##### Information provided #####

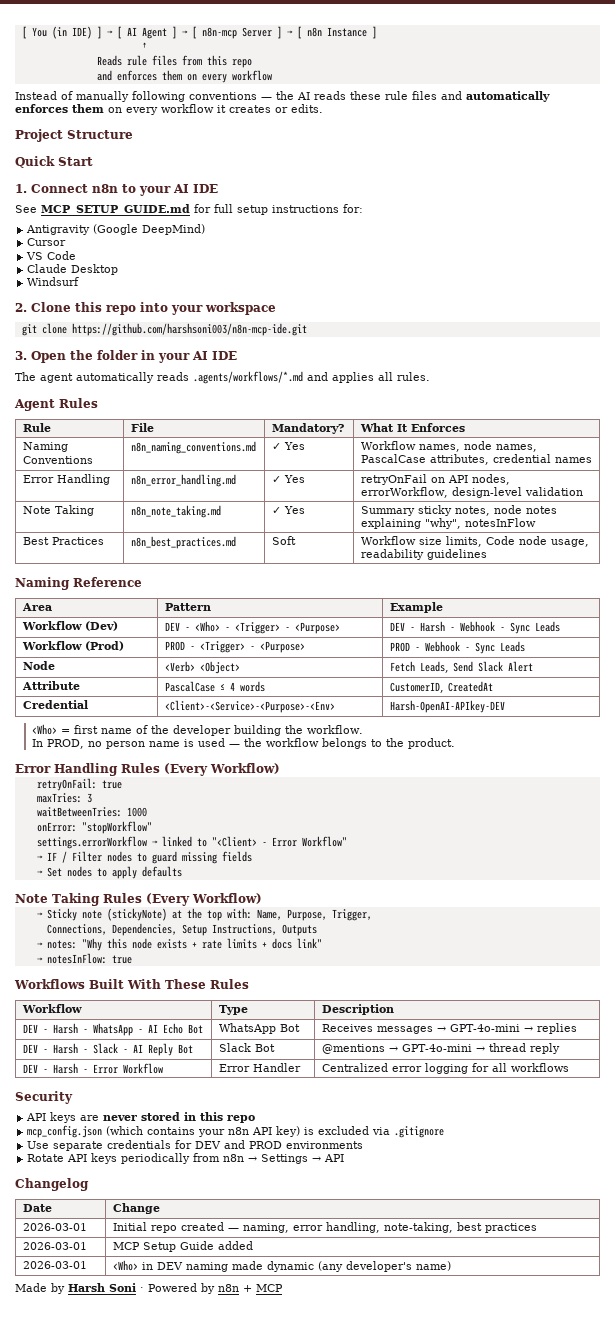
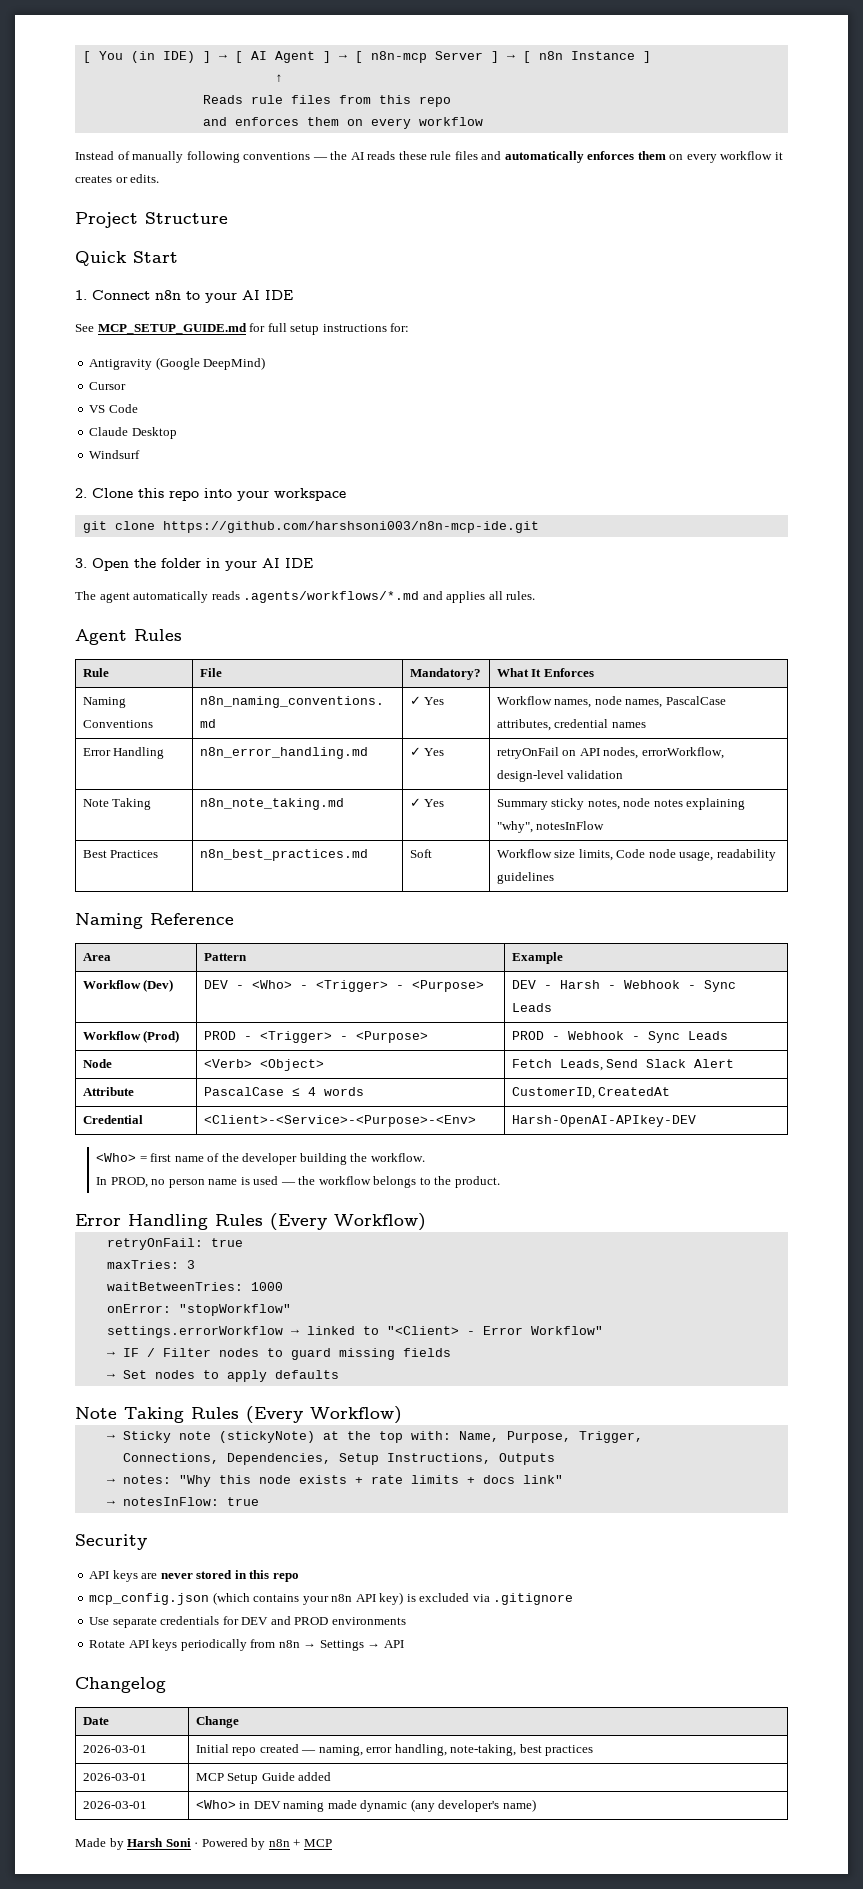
- Workflows Built With These Rules
- Workflow | Type | Description
- DEV - Harsh - WhatsApp - AI Echo Bot | WhatsApp Bot | Receives messages → GPT-4o-mini → replies
- DEV - Harsh - Slack - AI Reply Bot | Slack Bot | @mentions → GPT-4o-mini → thread reply
- DEV - Harsh - Error Workflow | Error Handler | Centralized error logging for all workflows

#####

What you need to do: Of all the lines in the data above, show only those that hold the word "mini".

Finished exercise:
- DEV - Harsh - WhatsApp - AI Echo Bot | WhatsApp Bot | Receives messages → GPT-4o-mini → replies
- DEV - Harsh - Slack - AI Reply Bot | Slack Bot | @mentions → GPT-4o-mini → thread reply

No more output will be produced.